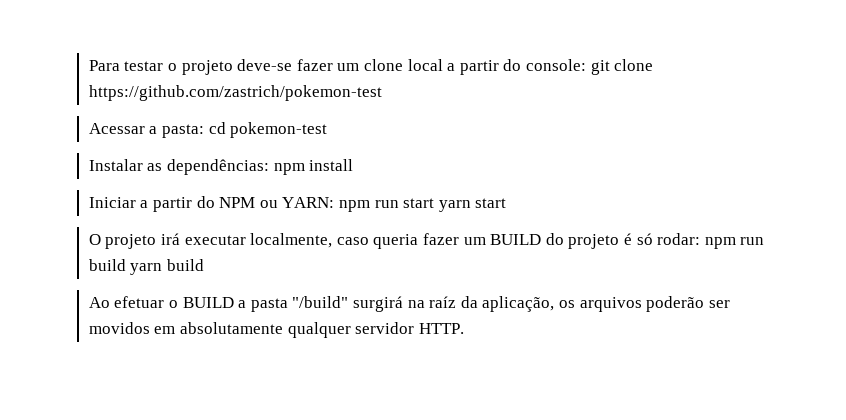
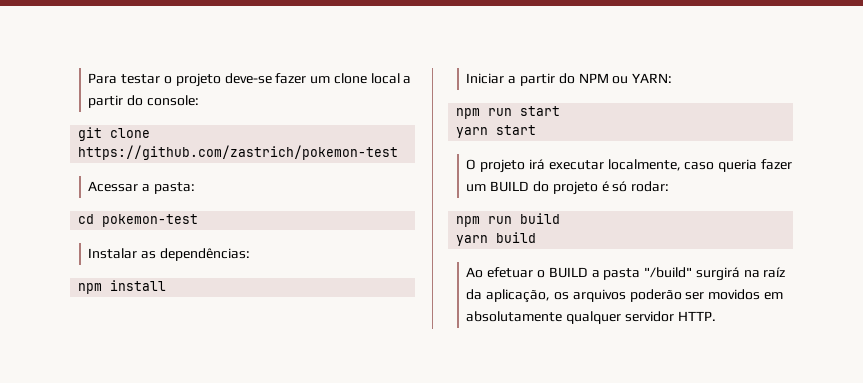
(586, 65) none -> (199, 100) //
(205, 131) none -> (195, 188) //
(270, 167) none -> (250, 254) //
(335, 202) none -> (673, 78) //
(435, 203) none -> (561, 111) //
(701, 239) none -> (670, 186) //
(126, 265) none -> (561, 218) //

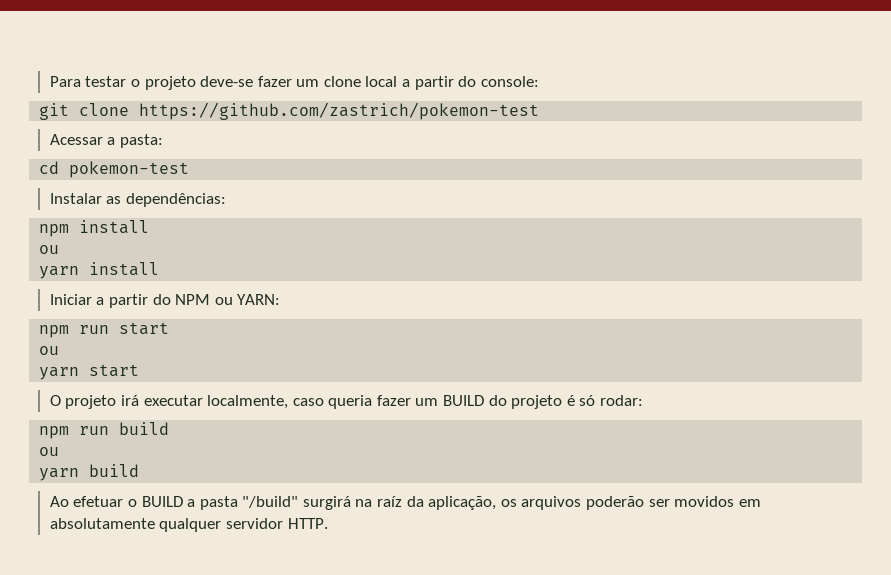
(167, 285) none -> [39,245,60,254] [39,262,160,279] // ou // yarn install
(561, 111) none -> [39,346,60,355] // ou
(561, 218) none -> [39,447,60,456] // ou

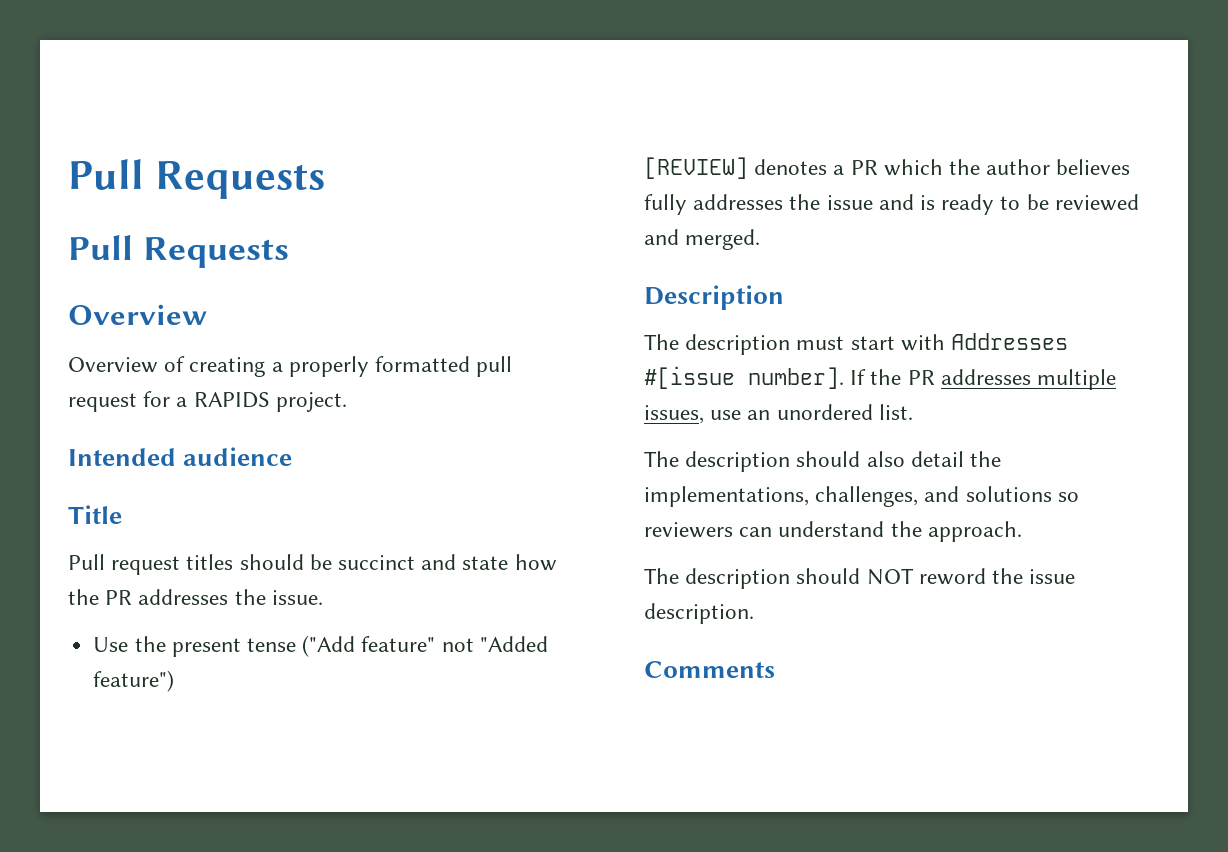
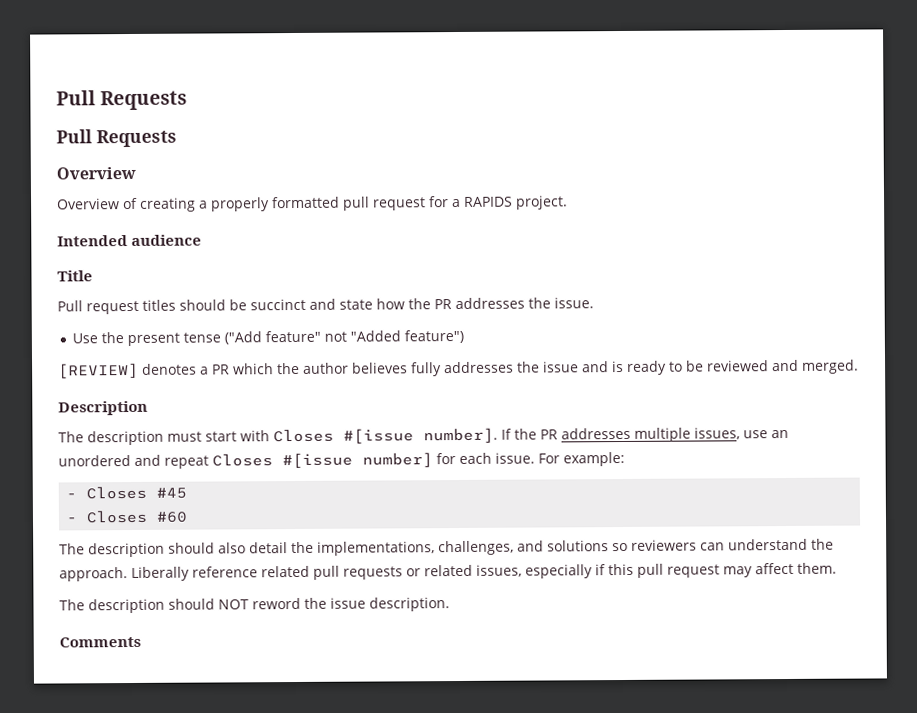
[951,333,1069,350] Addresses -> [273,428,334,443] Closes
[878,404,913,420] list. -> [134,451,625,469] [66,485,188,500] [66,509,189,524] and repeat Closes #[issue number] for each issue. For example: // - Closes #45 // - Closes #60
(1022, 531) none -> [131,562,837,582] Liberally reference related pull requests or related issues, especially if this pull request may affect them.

§ §

Return each line from the entries above that includes "none".

(586, 65) none -> (199, 100) //
(205, 131) none -> (195, 188) //
(270, 167) none -> (250, 254) //
(335, 202) none -> (673, 78) //
(435, 203) none -> (561, 111) //
(701, 239) none -> (670, 186) //
(126, 265) none -> (561, 218) //
(167, 285) none -> [39,245,60,254] [39,262,160,279] // ou // yarn install
(561, 111) none -> [39,346,60,355] // ou
(561, 218) none -> [39,447,60,456] // ou
(1022, 531) none -> [131,562,837,582] Liberally reference related pull requests or related issues, especially if this pull request may affect them.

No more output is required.